Today the greatest challenge of the earth’s inevitable rise in temperature means farmable land used for coffee plants will be reduced, and the coffee that can grow may ripen too quickly to develop the flavor and acidity that can create high-quality blends. As Fothergill suggested in his letter, “Let the coffee be planted in a soil as similar to its natural one as possible.”
While severe weather impacts coffee farmers in Ethiopia and Brazil, it seems that technology and innovation serves as the solution: with rampant deforestation in coffee-producing countries, more farming land has opened up, producing record yields.

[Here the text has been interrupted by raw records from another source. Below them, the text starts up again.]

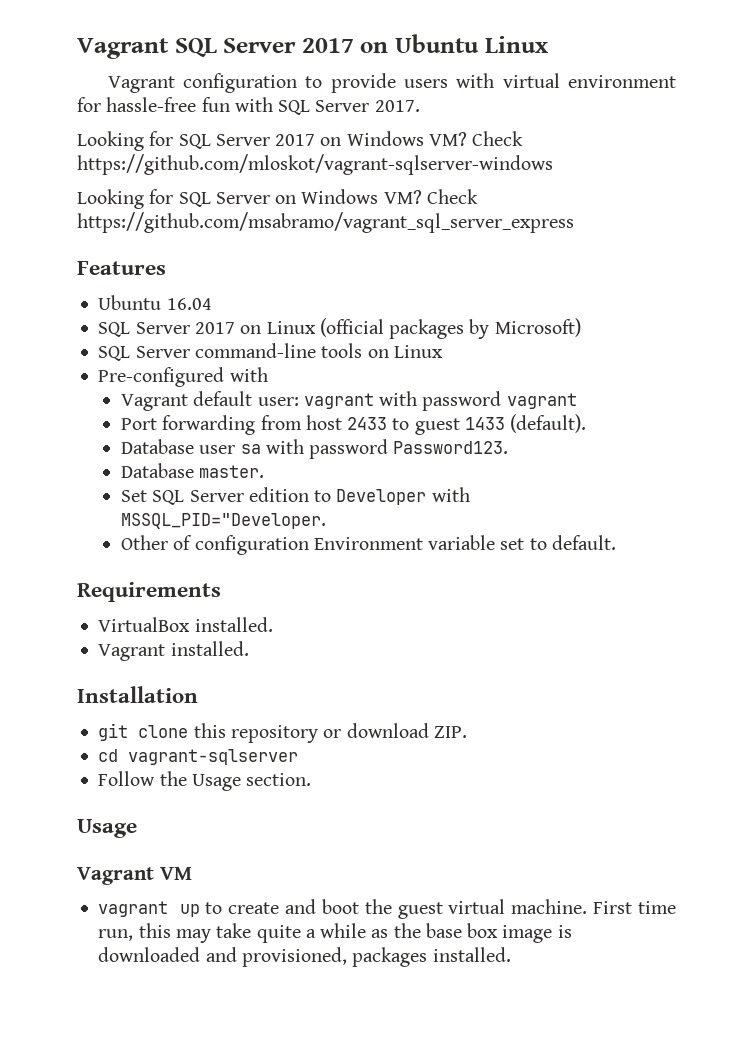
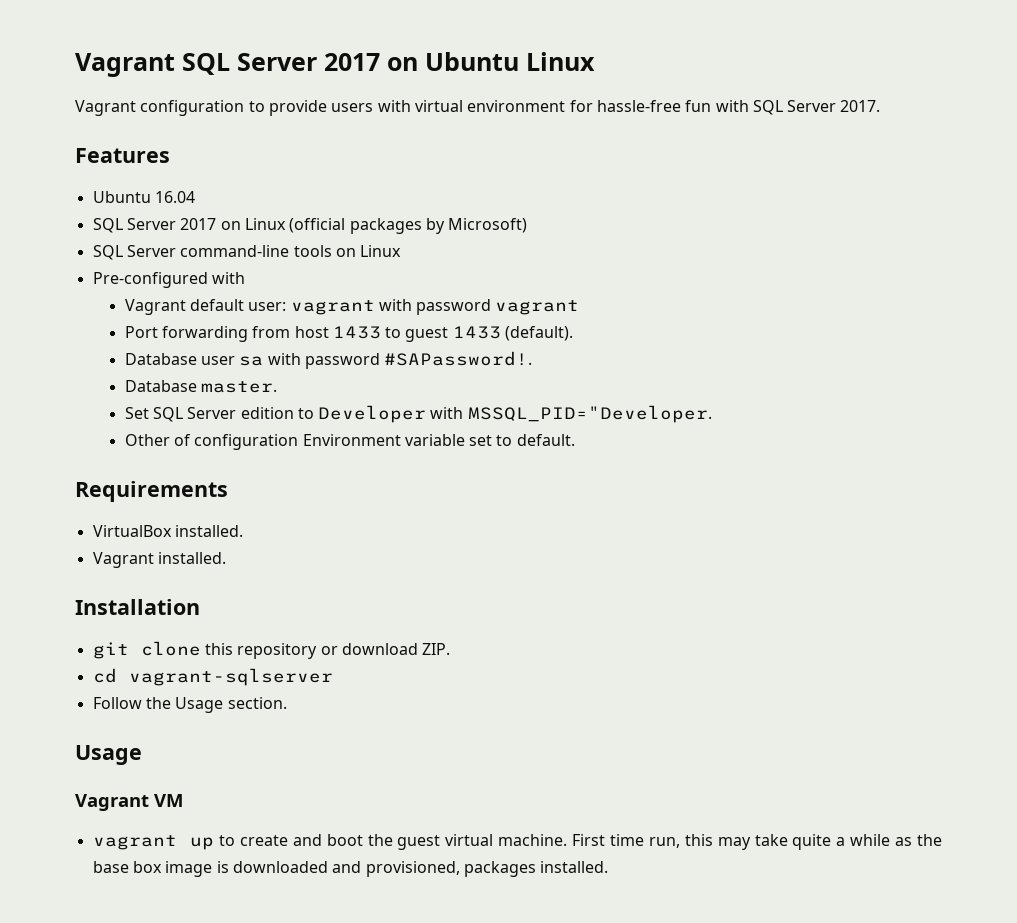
- Looking for SQL Server 2017 on Windows VM? Check https://github.com/mloskot/vagrant-sqlserver-windows
- Looking for SQL Server on Windows VM? Check https://github.com/msabramo/vagrant_sql_server_express
- Port forwarding from host 2433 to guest 1433 (default).
+ Port forwarding from host 1433 to guest 1433 (default).
- Database user sa with password Password123.
+ Database user sa with password #SAPassword!.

Coffee’s future relies heavily on the careful navigation of the world’s climate crisis, and how technology develops and governments adapt policy to prepare for temperatures rising.
As Dr. Carl Sagan once said, “You have to know the past to understand the present.” By using Ellis’ volume, we can see the changes coffee has been through, and how resilient it has been despite these economical and climatic variables. Ellis’ fascination with Coffea arabica led him to share historical knowledge that connected coffee to the challenges its producers would face.
Eventually Ellis would turn his research to the topic of coffeehouses becoming a hub for exchanging ideas in Europe. Interested in the globalization of plant life, he went on to publish volumes on the methodology of transporting plants overseas.